Nei commenti delle decisioni della Bce della scorsa settimana si registra un consenso abbastanza diffuso su due punti. Il primo è che forse gli aumenti annunciati del tasso di interesse costituiscono una reazione eccessiva nel contesto europeo, dove, diversamente dagli Stati Uniti, l’inflazione non deriva soprattutto da un eccesso di domanda bensì dall’aumento dei prezzi di energia e beni alimentari; di fronte a shock dell’offerta la politica monetaria è inefficace e potrebbe provocare una recessione.

E’ vero che anche nel contesto europeo è importante evitare il disancoraggio delle aspettative di inflazione che potrebbe verificarsi qualora si innescasse una spirale prezzi-salari, nel tentativo di scaricare su altri la tassa costituita dall’aumento dei prezzi dell’energia ma a questo fine sarebbero probabilmente più efficaci politiche da tempo desuete quali una combinazione di politiche fiscali di sostegno delle famiglie e un ritorno alla concertazione tra governo, lavoratori e  imprese sulla dinamica salariale (come suggerito da Olivier Blanchard e Jean Pisani-Ferry).

Il secondo punto è la perplessità, per dirla con un eufemismo, che ha suscitato l’annuncio, in effetti generico e vago, di interventi selettivi per evitare la frammentazione dei mercati (lo “scudo anti-spread”). Un annuncio suscettibile di generare ulteriore incertezza. 

Intanto lo spread Btp-Bund la scorsa settimana è arrivato a 225, quasi cento punti base in più rispetto a inizio febbraio, un livello che ci riporta indietro di due anni, al maggio 2020.

L’Ufficio parlamentare di bilancio stima che un incremento di 100 punti base della curva dei tassi si traduce in un maggiore esborso annuo di 3 miliardi il primo anno, 7 miliardi il secondo e 10 miliardi il terzo.

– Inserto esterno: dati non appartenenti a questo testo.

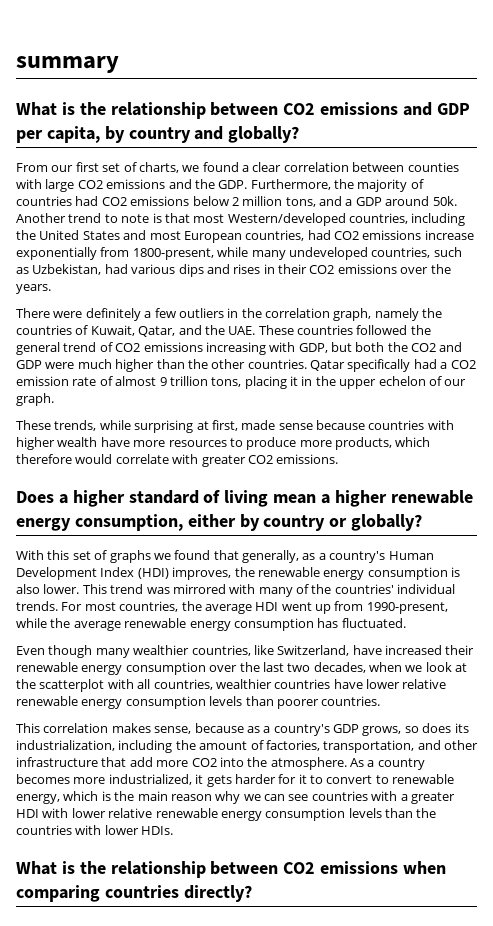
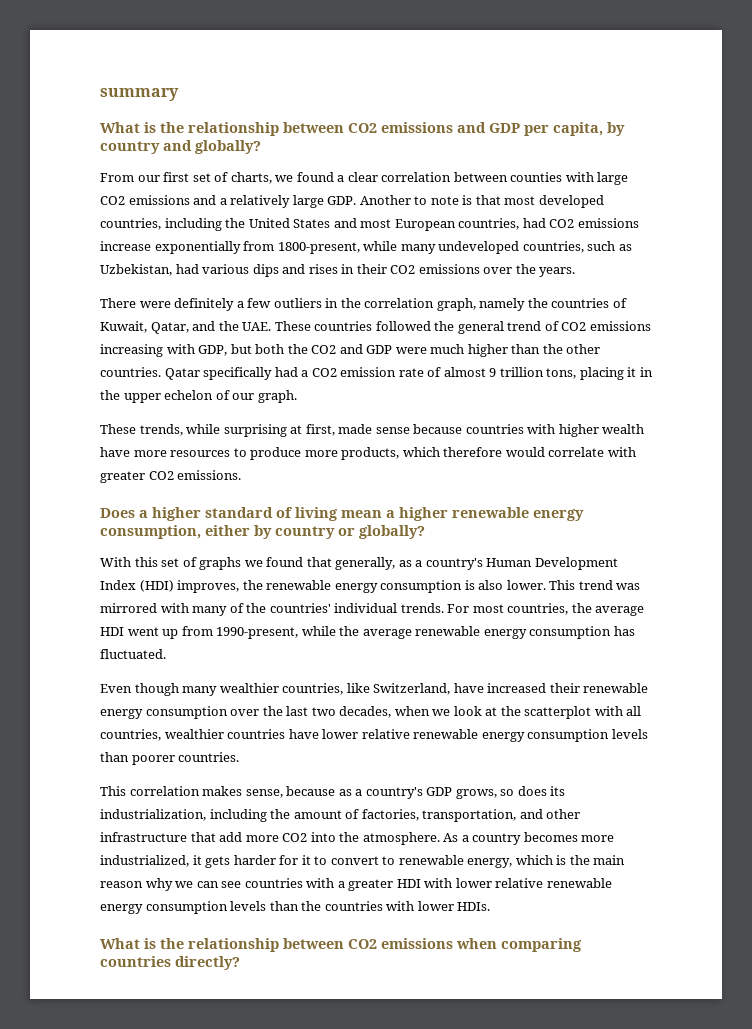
[194,179,424,192] [16,196,457,207] [16,213,102,223] the GDP. Furthermore, the majority of countries had CO2 emissions below 2 million tons, and a GDP around 50k. Another trend -> [219,195,411,208] a relatively large GDP. Another
[227,213,346,226] Western/developed -> [538,195,604,208] developed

Inoltre come già ampiamente annunciato, è stato confermato che i programmi di acquisto di titoli pubblici da parte della Bce non proseguiranno oltre questo mese di giugno. 

Per dare un’idea delle implicazioni, si può ricordare che il volume degli acquisti addizionali (vale a dire, senza considerare i rinnovi dei titoli in scadenza) della Bce di titoli italiani nel 2021 è stimato in 150 miliardi. E’ questo l’ordine di grandezza del maggior volume dei nostri titoli di stato che il mercato dovrà assorbire in un anno.

La doppia incertezza

C’è da essere preoccupati. La probabilità di tensioni sui mercati finanziari nei prossimi mesi è alta. All’incertezza economica si aggiungerà l’incertezza politica sull’esito delle elezioni del 2023 e sul tipo di governo che ne scaturirà. In ogni caso, in esso saranno presenti forze politiche che tendono a scaricare sul bilancio pubblico la loro ricerca di consenso (lo dice la storia recente, con misure come la flat tax, il bonus 110, il rifiuto di rivedere il catasto e la miriade di bonus).

C’è comunque un modo per costruire uno scudo anti spread domestico: mantenere gli impegni presi. Questa maggioranza ha approvato a fine aprile il Documento di economia e finanza presentato dal governo. E’ auspicabile che la prossima legge di bilancio resti all’interno di quel quadro programmatico per tutto il triennio 2023-2025.

Gli effetti di eventuali peggioramenti del ciclo economico potranno essere accomodati applicando autonomamente la nuova regola fiscale citata nell’articolo di Mario Draghi e Macron su Financial Times lo scorso dicembre, vale a dire impegnandosi a mantenere il percorso disegnato nel Def per le voci del bilancio pubblico che non sono influenzate dal ciclo.

Per evitare, poi, una campagna elettorale all’insegna di promesse mirabolanti e irrealizzabili, sarebbe il caso di seguire l’esempio dell’Olanda, dove i partiti sottopongono i propri programmi alla valutazione di un organismo indipendente che ne stima l’impatto sul bilancio pubblico.

Un cambio di passo rispetto alle abitudini degli ultimi anni che certamente eviterebbe di far rivivere i fantasmi del passato.